Sunday, August 15, 2010

Needs and Wants

My mom is one of my hero's.  Right now she is just coming into remission from battling cancer.  She has had to go through some horrific things the last year, but she is winning the battle.  She still has 1 1/2 years of nasty chemo therapy left, but she is home. 

The other day she was out walking, (she's always out walking), and she stopped and talked to my children.  Liberty knew that this was my mom's bad week because of the chemo therapy and that she did not feel well.  So Liberty asked her how she was doing and how she had it in her to be out walking.  She said, "I don't want to go on a walk, but I need to go on a walk."  That really effected Liberty and the two of us talked about it a lot. 

So I've been thinking about my hero mom.  How many times do I excuse myself out of things because I don't want to do something even though I need to?  The scripture talk a lot about how we can have our needs and our wants.  I tend to focus on the want part a lot.  Perhaps I need to focus more on the needs part of it.  
  • I need to get up early in the morning to start my day off right and to obey the commandment to "early to bed and early to rise" even though I'd rather stay in my warm bed.
  • I need to walk so that I can have more energy and a strong body even though I'd rather not.
  • I need to play games and do family time with my children at night so we can bond and enjoying some "light-heartedness" before bed even though I am fried and just want to read a book and go to bed.
  • I need to weed my garden so that our garden will grow strong even though I'd rather not go outside.  I need to quit rationalizing that just because the prophet only said to plant a garden that fact that we should weed, water and cultivate it was implied.
  • I need to eat better so I can have the Spirit with me more and so I can be healthy even though I would rather not and continue to partake of white flour products.  
That's enough of my sadly pathetic weaknesses. What my mom said has profoundly influenced me.  I feel another layer of empowerment to stop excusing myself out of things because I don't want to them but encouraged to do the right thing because I need too.

5 comments:

buzy bee said...

Ahhhhh Thanks for sharing the lesson from your mother. It is always something I need to work on. Looking at my weakness and my own justifications and then getting to work.

Thanks for the inspiring!

Montserrat said...

This is a new take on wants and needs for me. I've always thought in terms of "acquiring" - Do I need this or do I just want this? - instead of doing. This will definitely give me much to think about as I go throughout my day doing various things. I see I will be asking myself the want vs. need question a whole lot more!

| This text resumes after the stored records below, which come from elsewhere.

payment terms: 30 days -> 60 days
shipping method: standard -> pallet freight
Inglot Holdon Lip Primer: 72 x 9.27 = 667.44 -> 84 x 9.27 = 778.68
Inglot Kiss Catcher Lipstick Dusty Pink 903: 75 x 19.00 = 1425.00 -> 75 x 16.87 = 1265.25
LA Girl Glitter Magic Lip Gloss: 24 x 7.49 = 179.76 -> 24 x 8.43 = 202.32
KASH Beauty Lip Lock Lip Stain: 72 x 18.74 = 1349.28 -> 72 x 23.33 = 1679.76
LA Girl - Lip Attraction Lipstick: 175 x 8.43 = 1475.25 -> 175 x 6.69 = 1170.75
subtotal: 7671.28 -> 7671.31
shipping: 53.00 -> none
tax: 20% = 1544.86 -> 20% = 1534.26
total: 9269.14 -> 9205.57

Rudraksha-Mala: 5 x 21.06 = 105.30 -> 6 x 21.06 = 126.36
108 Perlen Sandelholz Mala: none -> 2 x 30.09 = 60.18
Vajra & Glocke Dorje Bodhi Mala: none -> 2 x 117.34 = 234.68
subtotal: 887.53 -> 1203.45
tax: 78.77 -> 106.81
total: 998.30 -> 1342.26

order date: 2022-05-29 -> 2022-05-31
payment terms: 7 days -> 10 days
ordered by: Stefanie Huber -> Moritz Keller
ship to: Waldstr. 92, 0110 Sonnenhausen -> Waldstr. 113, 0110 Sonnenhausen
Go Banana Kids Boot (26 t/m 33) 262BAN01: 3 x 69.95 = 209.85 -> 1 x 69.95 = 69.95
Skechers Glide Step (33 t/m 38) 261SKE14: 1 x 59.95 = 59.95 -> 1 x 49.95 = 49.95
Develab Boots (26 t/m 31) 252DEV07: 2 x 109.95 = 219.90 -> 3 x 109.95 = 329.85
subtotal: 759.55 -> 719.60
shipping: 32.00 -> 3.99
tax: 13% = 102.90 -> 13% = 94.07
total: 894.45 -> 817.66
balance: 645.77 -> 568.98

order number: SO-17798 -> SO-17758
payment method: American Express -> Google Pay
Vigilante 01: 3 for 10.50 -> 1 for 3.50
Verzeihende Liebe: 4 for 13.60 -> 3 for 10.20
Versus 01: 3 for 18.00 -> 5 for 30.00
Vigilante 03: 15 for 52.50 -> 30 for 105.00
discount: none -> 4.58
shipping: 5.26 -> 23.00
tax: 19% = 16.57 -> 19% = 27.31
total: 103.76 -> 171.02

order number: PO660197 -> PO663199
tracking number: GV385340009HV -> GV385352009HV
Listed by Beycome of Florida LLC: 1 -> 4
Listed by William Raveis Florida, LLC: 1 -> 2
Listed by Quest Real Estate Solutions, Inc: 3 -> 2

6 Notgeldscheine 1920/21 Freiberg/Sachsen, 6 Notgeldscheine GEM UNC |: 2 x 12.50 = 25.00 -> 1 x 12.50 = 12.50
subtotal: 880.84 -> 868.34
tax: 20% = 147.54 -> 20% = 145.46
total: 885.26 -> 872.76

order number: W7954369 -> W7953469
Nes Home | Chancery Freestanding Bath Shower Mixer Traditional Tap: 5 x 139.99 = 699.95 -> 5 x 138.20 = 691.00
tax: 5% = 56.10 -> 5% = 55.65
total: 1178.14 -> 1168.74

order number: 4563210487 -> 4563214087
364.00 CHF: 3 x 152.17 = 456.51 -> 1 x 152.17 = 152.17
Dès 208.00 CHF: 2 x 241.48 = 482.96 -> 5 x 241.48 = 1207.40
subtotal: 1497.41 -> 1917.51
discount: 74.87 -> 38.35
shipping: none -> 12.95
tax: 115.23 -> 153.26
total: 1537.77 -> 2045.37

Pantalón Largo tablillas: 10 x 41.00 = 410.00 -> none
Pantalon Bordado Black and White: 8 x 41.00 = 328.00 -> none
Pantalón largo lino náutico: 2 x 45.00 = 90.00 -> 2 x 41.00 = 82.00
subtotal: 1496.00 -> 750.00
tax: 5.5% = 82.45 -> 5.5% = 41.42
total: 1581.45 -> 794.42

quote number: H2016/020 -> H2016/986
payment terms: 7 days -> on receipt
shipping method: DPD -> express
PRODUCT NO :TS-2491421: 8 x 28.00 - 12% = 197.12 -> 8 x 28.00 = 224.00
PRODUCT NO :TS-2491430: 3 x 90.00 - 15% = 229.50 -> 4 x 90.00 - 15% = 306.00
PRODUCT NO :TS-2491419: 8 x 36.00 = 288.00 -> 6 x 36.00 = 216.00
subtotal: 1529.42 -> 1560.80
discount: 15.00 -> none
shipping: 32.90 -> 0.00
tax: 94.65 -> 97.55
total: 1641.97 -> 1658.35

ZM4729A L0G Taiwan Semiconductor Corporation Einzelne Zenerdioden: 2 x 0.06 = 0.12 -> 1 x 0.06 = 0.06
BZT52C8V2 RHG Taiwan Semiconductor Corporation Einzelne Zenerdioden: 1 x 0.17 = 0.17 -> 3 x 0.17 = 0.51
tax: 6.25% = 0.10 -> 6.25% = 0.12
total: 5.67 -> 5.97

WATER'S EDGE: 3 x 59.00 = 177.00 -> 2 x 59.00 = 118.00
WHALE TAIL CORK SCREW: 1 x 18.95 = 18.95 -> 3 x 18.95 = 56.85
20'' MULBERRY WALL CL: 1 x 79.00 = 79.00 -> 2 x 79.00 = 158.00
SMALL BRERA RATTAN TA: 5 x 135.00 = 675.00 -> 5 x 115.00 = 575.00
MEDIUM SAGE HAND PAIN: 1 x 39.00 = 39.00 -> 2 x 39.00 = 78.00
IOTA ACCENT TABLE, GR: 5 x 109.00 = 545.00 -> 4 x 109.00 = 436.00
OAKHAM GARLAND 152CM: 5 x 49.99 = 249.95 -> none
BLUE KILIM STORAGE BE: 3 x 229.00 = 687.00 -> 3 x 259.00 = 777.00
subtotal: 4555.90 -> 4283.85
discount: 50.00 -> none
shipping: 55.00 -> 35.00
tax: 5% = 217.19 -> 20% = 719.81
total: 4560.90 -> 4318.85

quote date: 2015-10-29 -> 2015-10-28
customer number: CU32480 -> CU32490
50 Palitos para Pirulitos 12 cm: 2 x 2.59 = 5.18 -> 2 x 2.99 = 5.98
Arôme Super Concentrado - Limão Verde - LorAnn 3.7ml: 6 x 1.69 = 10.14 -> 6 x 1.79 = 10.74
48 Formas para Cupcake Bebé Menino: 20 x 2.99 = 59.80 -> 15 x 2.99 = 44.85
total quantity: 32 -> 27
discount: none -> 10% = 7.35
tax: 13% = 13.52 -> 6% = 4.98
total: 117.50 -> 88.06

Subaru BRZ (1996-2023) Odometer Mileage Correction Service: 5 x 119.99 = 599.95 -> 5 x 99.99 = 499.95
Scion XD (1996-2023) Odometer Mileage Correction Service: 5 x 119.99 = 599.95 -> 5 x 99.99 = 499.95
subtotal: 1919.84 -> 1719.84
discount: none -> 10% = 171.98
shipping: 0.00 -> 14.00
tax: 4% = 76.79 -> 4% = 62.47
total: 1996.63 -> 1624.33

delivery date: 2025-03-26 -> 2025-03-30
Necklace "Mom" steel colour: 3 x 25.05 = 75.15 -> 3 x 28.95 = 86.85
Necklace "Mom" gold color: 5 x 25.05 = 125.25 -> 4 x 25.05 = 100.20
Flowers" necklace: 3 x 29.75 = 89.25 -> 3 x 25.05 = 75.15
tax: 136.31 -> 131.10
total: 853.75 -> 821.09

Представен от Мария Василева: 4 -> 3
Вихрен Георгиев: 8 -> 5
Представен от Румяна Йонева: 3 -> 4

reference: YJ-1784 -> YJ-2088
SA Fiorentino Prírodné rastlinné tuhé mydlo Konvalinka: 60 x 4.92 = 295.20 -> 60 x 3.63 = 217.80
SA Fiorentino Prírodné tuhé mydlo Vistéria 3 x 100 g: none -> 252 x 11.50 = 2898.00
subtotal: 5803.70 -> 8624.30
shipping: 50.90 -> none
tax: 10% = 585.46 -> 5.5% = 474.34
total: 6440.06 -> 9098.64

Being A Mother Who Knows said...

Chocolate: Yes, that is the same way I always looked at needs and wants. I am doing the same thing now also; evaluating my choices and actions.

Christy said...

This is an interesting take on "needs and wants." We've been thinking a lot about this at our home as well. What a great example your Mom was of doing those hard things, those things that we should do even when we don't feel like doing them.
Thanks for inspiring me once again!

Kassie said...

sorry to hear about your mom's cancer. My mom went through chemo last year and it was so hard. I can't imagine doing it for such a long time. Best wishes to her and your family.
Interesting twist on needs/wants. Your list could be mine and I feel like a real loser. Things to think about and work on....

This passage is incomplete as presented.